Today I am sharing with you all a very interesting recipe. I just love mouth watering aloo gobhi gravy with ajwain pudi, green chutney, muli ka adarak and moong papad. I prepare 3 types of aloo gobhi gravy.
1. With spices in kadhai.
2. with little spices in cooker which is quick and very easy.
3. with only paste of green spices
Type 1 :
I am going to share the type -1 recipe. My hubby is fan of this recipe and also he loves peas in everything. Potato cauliflower gravy with rice is his favourite. I hope you will try this out and let me know how it came out.
Here goes the recipe:
3 medium cubed potato / aloo 1 1/2 cup gobhi / cauliflower florets 1 cup peas 2 tejpatta / bay leaf 2 dried red chillies mustard oil or any other cooking oil ( taste best with mustard oil) ½ tsp panchforan (panch foron consists of fenugreek seed (methi मेथी दाना), nigella seed (मंग्रैल / कलौंजी), cumin seed (जीरा), black mustard seed (राई) and fennel seed (सौंफ़) in equal parts) 1 cup paste of : 2 medium onion + ginger + 7-8 garlic cloves + 4 green chillies 1 cup tomato paste/puree 1/2 tsp garam masala 1/2 tsp turmeric powder ¾ tsp coriander powder ¾ tsp red chili powder Salt to taste Coriander leaves chopped for garnishing
1. Cut and rinse cauliflower florets well in water.
2. Add them to hot water and set aside for a while then Drain the water.
3. Now heat oil in pan and fry potatoes and cauliflower separately until half cooked. Set these aside. 4.Then heat oil in pan and add panchforan ,bay leaf, dried red chilli and panchforan.Let it crackle.
5. After this add paste of onion ginger garlic. Saute until the raw smell goes off.
6.Then add tomato puree, peas and other dry spices with salt and cook till paste starts leaving oil. 7. Now add fried gobhi and potatoes. Mix well for a minute or two. 8.Then add 1 ¼ cup water and stir well.

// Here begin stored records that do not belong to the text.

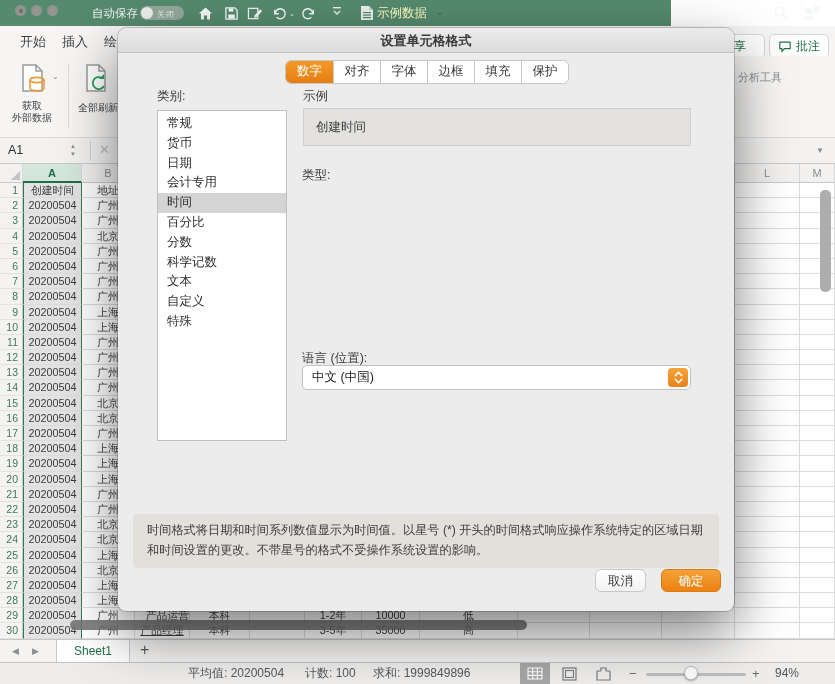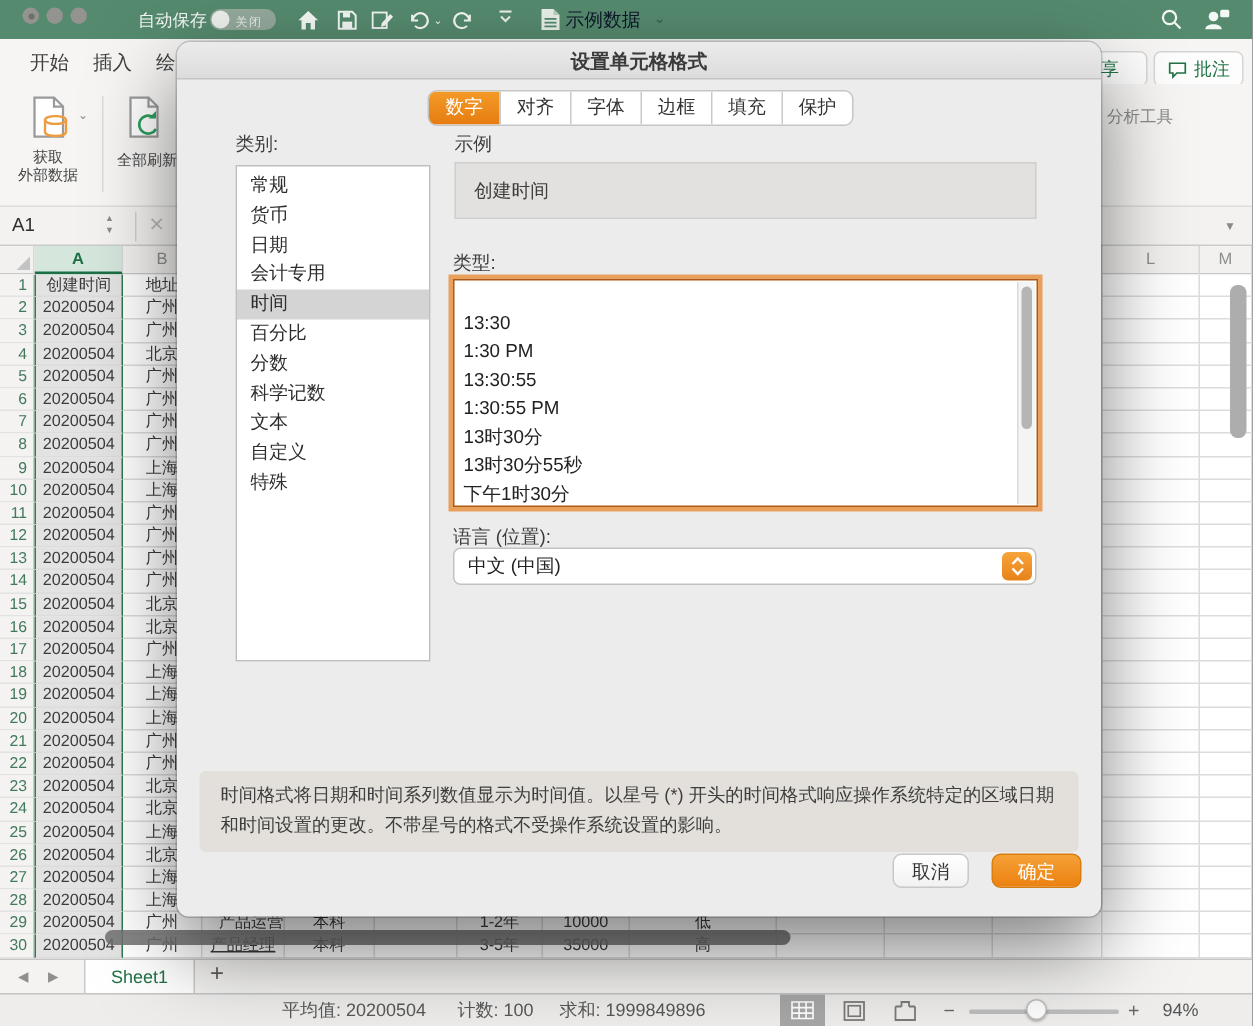--- a/index.html
+++ b/index.html
@@ -1,30 +1,30 @@
 <!DOCTYPE html>
 <html><head>
 <meta charset="utf-8">
 <style>
   html,body{margin:0;padding:0;background:#444;}
   #screen{position:relative;width:835px;height:684px;overflow:hidden;
     font-family:"Liberation Sans","DejaVu Sans",sans-serif;background:#fff;
     -webkit-font-smoothing:antialiased;}
   
-  .titlebar{position:absolute;left:0;top:0;width:835px;height:26px;background:#558a6e;}
+  .titlebar{position:absolute;left:0;top:0;width:671px;height:26px;background:#558a6e;}
   .tl{position:absolute;top:5px;width:11px;height:11px;border-radius:50%;background:#93938f;}
   .tl.dot::after{content:"";position:absolute;left:3.5px;top:3.5px;width:4px;height:4px;border-radius:50%;background:#6e6e6a;}
   .autosave-label{position:absolute;left:92px;top:6px;font-size:11.5px;color:#f2f6f2;}
   .toggle{position:absolute;left:140px;top:6px;width:44px;height:14px;border-radius:7px;background:#94a89c;}
   .toggle .knob{position:absolute;left:1px;top:1px;width:12px;height:12px;border-radius:50%;background:#ecefec;}
   .toggle .state{position:absolute;left:17px;top:3px;font-size:8px;color:#e6ede7;letter-spacing:1px;}
   .tb-ic{position:absolute;top:4px;width:18px;height:18px;display:flex;align-items:center;justify-content:center;}
   .tb-ic svg{display:block;}
   .chev-sm{position:absolute;top:10px;font-size:7px;color:#e8efe9;}
-  .doc-title{position:absolute;left:377px;top:5px;font-size:12.5px;color:#0f172a;}
+  .doc-title{position:absolute;left:377px;top:5px;font-size:12.5px;color:#fef9c3;}
   .doc-chev{position:absolute;left:436px;top:7px;font-size:9px;color:#2e6149;}
   
   .ribbon-tabs{position:absolute;left:0;top:26px;width:835px;height:30px;background:#f6f5f4;}
   .rtab{position:absolute;top:7px;font-size:13px;color:#3f3f3f;}
   .pill-btn{position:absolute;top:8px;height:24px;background:#fdfdfd;border:1px solid #d6d6d6;border-radius:5px;
     display:flex;align-items:center;justify-content:center;gap:4px;font-size:12px;color:#217346;box-sizing:border-box;}
   
   .ribbon-content{position:absolute;left:0;top:56px;width:835px;height:82px;background:#f6f5f4;border-bottom:1px solid #dcdcdc;box-sizing:border-box;}
   .rgroup-label{position:absolute;font-size:10px;color:#474747;text-align:center;line-height:12px;}
   .vsep{position:absolute;width:1px;background:#dcdbda;}
@@ -782,33 +782,20 @@
         <div class="cat-item">百分比</div>
         <div class="cat-item">分数</div>
         <div class="cat-item">科学记数</div>
         <div class="cat-item">文本</div>
         <div class="cat-item">自定义</div>
         <div class="cat-item">特殊</div>
       </div>
     <span class="dlg-label" style="left:185px;top:60px">示例</span>
     <div class="sample-box">创建时间</div>
     <span class="dlg-label" style="left:184px;top:139px">类型:</span>
-    <div class="type-list" id="typeList">
-      <div class="type-item sel">*下午1:30:55</div>
-        <div class="type-item">13:30</div>
-        <div class="type-item">1:30 PM</div>
-        <div class="type-item">13:30:55</div>
-        <div class="type-item">1:30:55 PM</div>
-        <div class="type-item">13时30分</div>
-        <div class="type-item">13时30分55秒</div>
-        <div class="type-item">下午1时30分</div>
-        <div class="type-sb">
-          <span class="thumb"></span>
-        </div>
-    </div>
     <span class="dlg-label" style="left:184px;top:322px">语言 (位置):</span>
     <div class="dropdown">
       <span class="val">中文 (中国)</span>
       <span class="dd-btn">
         <svg width="9" height="6" viewBox="0 0 9 6">
             <path d="M1 5 L4.5 1.3 L8 5" fill="none" stroke="#fff" stroke-width="1.6"></path>
           </svg>
         <svg width="9" height="6" viewBox="0 0 9 6">
             <path d="M1 1 L4.5 4.7 L8 1" fill="none" stroke="#fff" stroke-width="1.6"></path>
           </svg>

Cook until the gravy thickens slightly and the veggies are cooked completely. Garnish with coriander leaves.
Serve with rice or roti. Check the detail pics at last.
1. You can make paste of onion and tomato together if you fall short of time. But sauteing them separately yields a better tasting gravy in this recipe.